Geography
- Location: Connecticut
- Population centers: Parts of Avon, Canton, Farmington, Granby, Simsbury
- Borders on: Northwest Hills (Connecticut) (west), Talcott Mountain (east)

= Farmington Valley =

Large populated valley in Hartford County, Connecticut, US

The Farmington Valley is located along the western boundary of Hartford County in Connecticut, bordering Litchfield County immediately to the west. It is defined by the Farmington River, which runs through it. Physiographically, the valley is lowlands and floodplain flanked by the Litchfield Hills on the west (which itself is the northern terminus of the larger Mid-Atlantic Highlands Region) and Talcott Mountain on the east (a section of the more extensive Metacomet Ridge).

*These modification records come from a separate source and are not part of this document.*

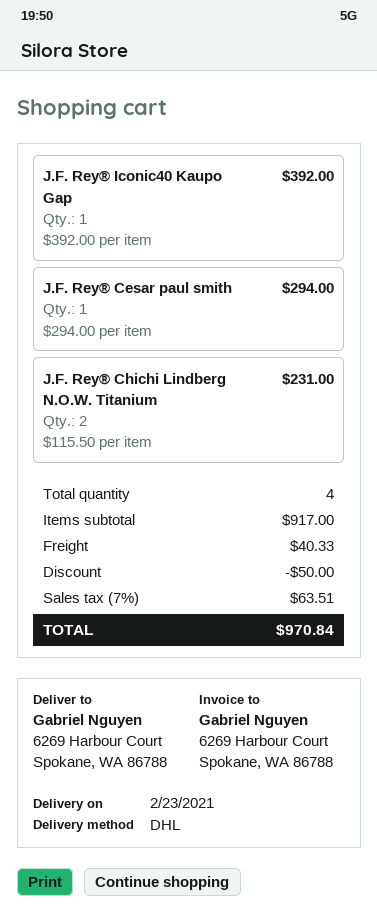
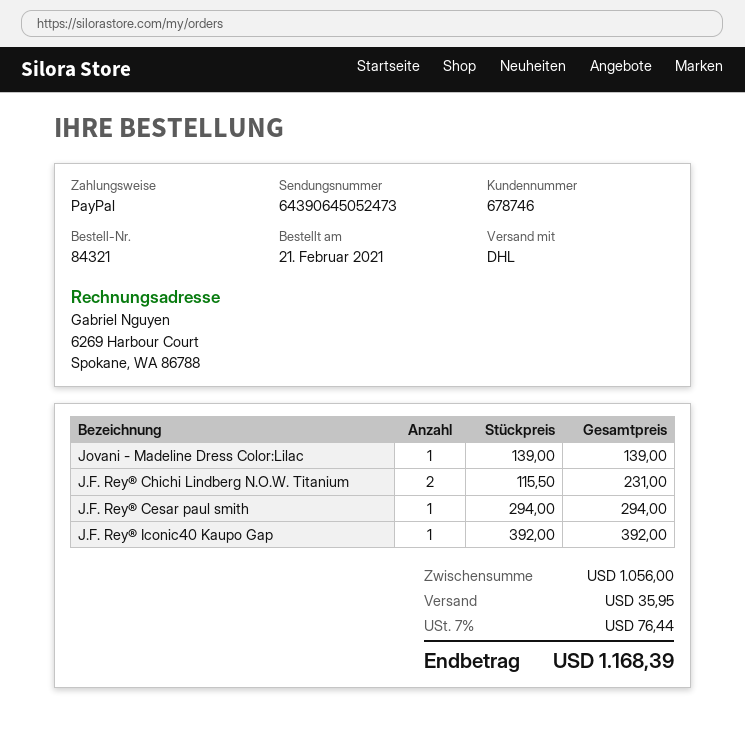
Jovani - Madeline Dress Color:Lilac: none -> 1 x 139.00 = 139.00
subtotal: 917.00 -> 1056.00
discount: 50.00 -> none
shipping: 40.33 -> 35.95
tax: 7% = 63.51 -> 7% = 76.44
total: 970.84 -> 1168.39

The term Farmington Valley, as used in the local vernacular, refers primarily to the towns of Farmington, Avon, Simsbury, Canton and Granby. However, when defined by the course of the Farmington River, or by its entire watershed, the term can refer to large areas of land across the north central portion of Connecticut and into southern Massachusetts.

==Education==
The Farmington Valley is home to five individual school districts, the Avon Public Schools, Canton Public Schools, Granby Public Schools, Farmington Public Schools, and Simsbury Public Schools.

There are multiple boarding schools located in the valley including, Avon Old Farms, Miss Porter's School, the Ethel Walker School, and the Westminster School.

==Healthcare==

===Hospitals===
The University of Connecticut Health Center is the major hospital serving the Farmington Valley.